Luanne turned and grinned, revealing a slight gap between her front teeth Sorcha hadn’t noticed before. “Sorry to disrupt the carpool routine again. Bail was set a bit rich for Mom’s blood, so she had to go visit her cousin in Poughkeepsie. He’s a bondsman.”
Sorcha didn’t mean to be rude, but she was tense and irritated, so she didn’t pause to consider the question that popped out, “How does Ben get to school?” And why aren’t you riding with him?
Luanne didn’t seem to be offended. “He rides his bike.”
“Every day?” Paula asked. “That’s a long ride from Cliffside.”
Luanne nodded. “Yeah. He’s kinda hard-core.”
“So that’s how he got that gluteus maximus.”
Paula’s comment made Sorcha roll her eyes, but Luanne only laughed and said, “Mountain biking’ll do that to a butt.”
Sorcha didn’t want to talk about Ben Webster – she couldn’t help but compare him to Jedediah. She dug her smartphone out and accessed Google maps, trying to ignore it as her best friend rather unsubtly probed Luanne for more information on Ben. She pulled up the satellite map of the general area where Jedediah’s cabin was once located. A little north of the condo development was what looked to be a park, but there was a small separate building, too.

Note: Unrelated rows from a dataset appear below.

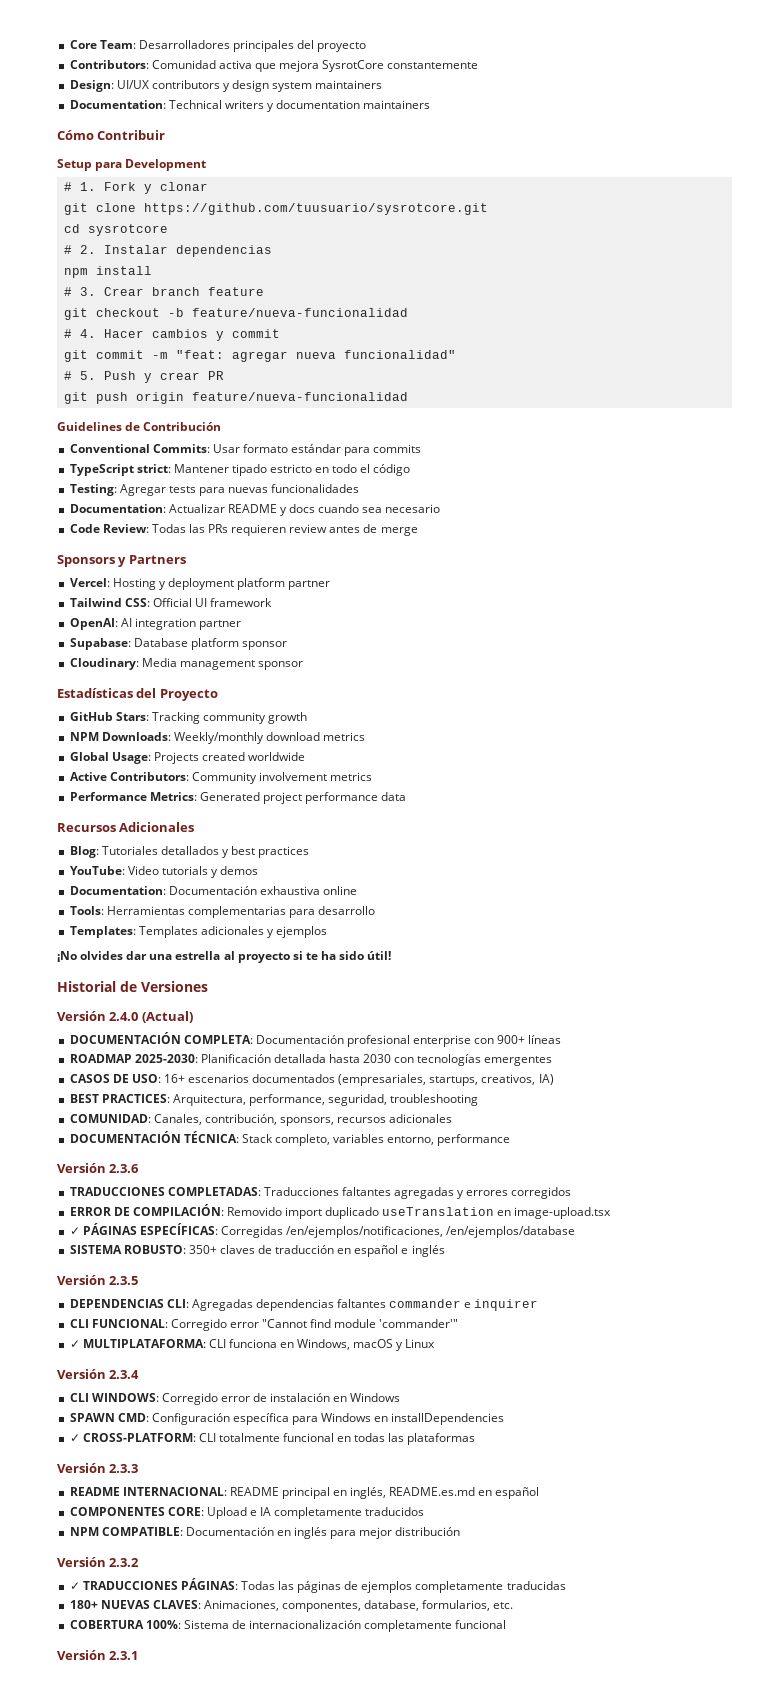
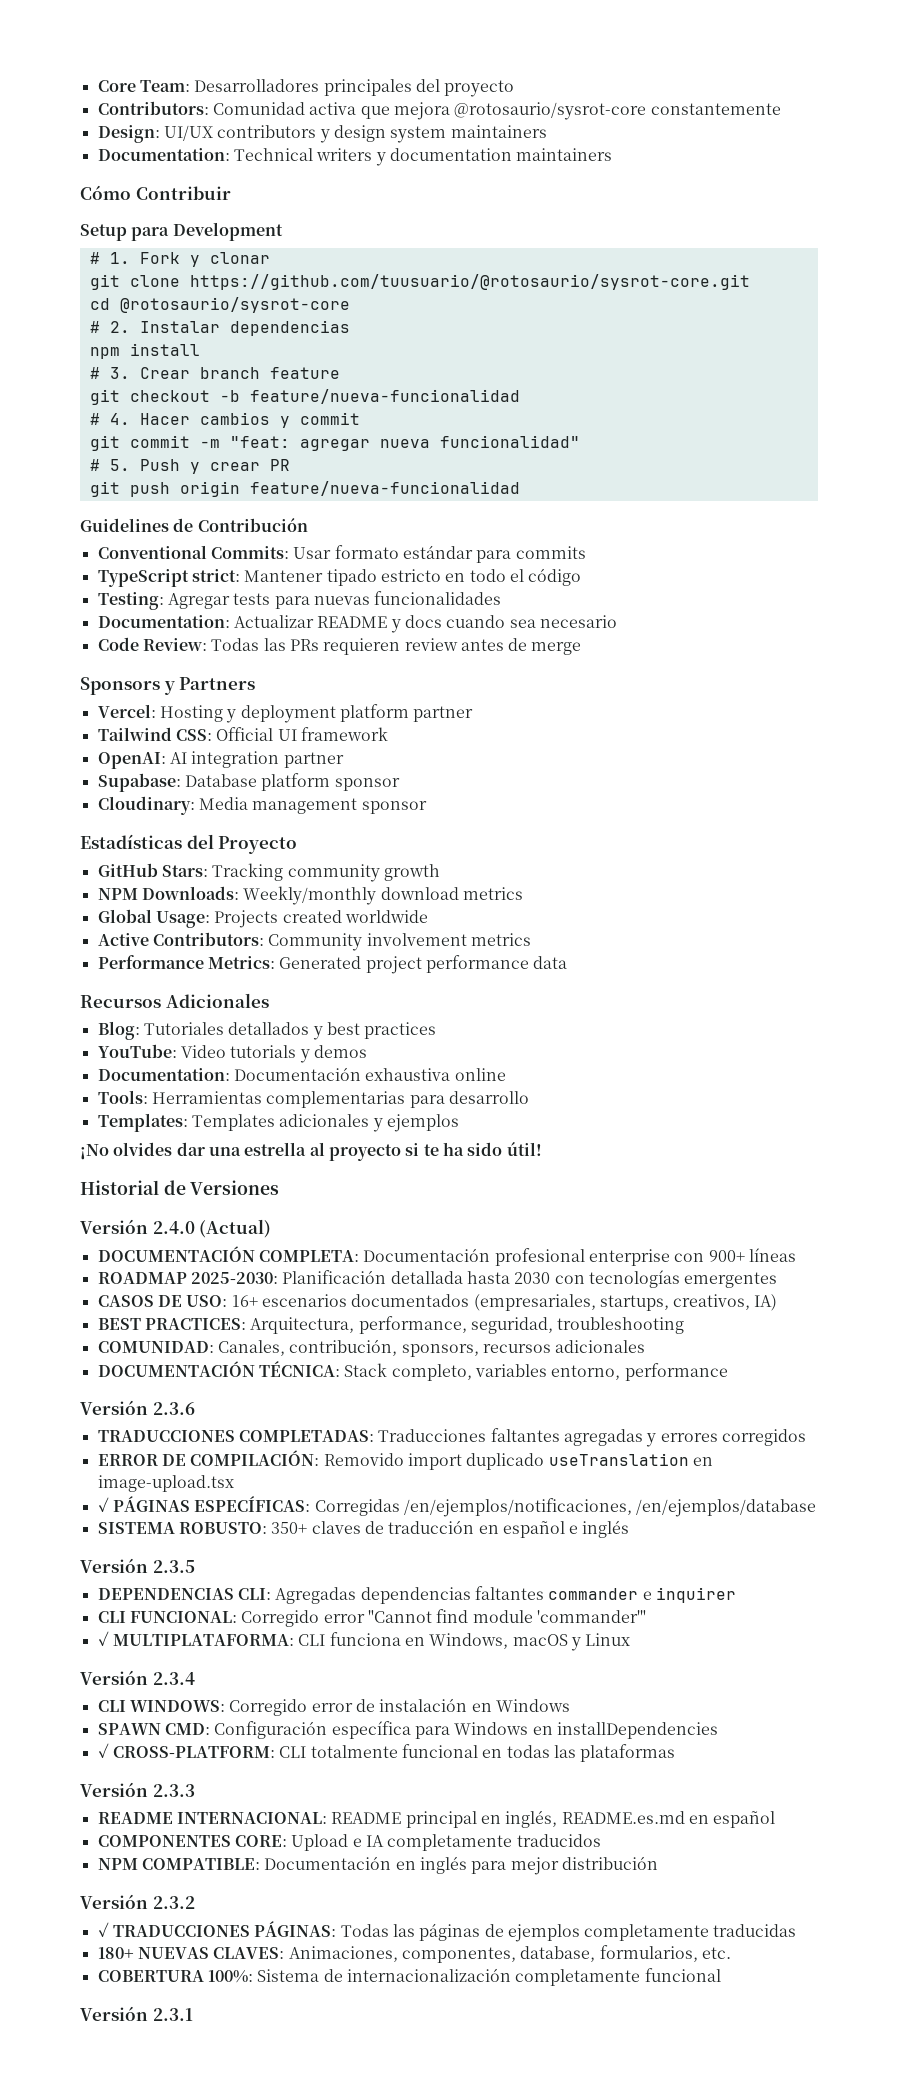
- Contributors: Comunidad activa que mejora SysrotCore constantemente
+ Contributors: Comunidad activa que mejora @rotosaurio/sysrot-core constantemente
- git clone https://github.com/tuusuario/sysrotcore.git
+ git clone https://github.com/tuusuario/@rotosaurio/sysrot-core.git
- cd sysrotcore
+ cd @rotosaurio/sysrot-core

“Whatcha doin’?” Luanne asked. Sorcha looked up to find the older girl’s eyes fixed on her smartphone.
“Nothing.”
Before Sorcha realized her intention, Luanne plucked the phone out of her hand and examined it closely. “That used to be the old Indian Artifacts Exhibition. Standard second grade field trip.” She handed the phone back.
“Oh
, yeah,” Paula said. “Remember, Sorch, in Mrs. Beckett’s class? Mario Sanchez knocked over that stuffed horse display?”
How could she forget? She’d been standing ten feet away when the horse came crashing down and split open, spewing moldy sawdust all over her.
“The museum,” she said thoughtfully. Even as a second-grader Sorcha had recognized the Indian Artifacts Exhibition for what it was: a small, low-budget, under-staffed local showcase. Maybe someone there knew something about the history of the area, though.
“We live nearby but it’s closed now,” Luanne said, unintentionally dashing Sorcha’s hopes. “The old guy who ran the place donated all the items to my college and we built a whole wing dedicated to the area’s history.”
She said ‘we’ like she had something to do with whatever rich benefactor got a tax deduction from building that wing.
Luanne rambled on. “There’s some really rare stuff, some of it from as far back as the American Revolution...but I’m sure you’re not interested.”
Sorcha produced a polite smile designed to throw Luanne off the fact that she was interested. Enid had been born in the midst of the French and Indian War, and even though history showed her small village played no part in the events of that war, Sorcha knew it had affected many of the villager’s lives – taken many of their lives. She tried to learn all she could to keep Enid and Elizabeth safe now that the conflict between the colonials and loyalists was heating up, but it wasn’t easy finding useful information. Written history in general was so condensed; limited to events the powers-that-be at the time considered important enough to record for posterity, and those events were often filtered or censored by whoever recorded it. Sometimes she stumbled across transcribed diaries or letters on the Internet, but none thus far had touched upon Enid’s isolated village. The same village Paula drove through now.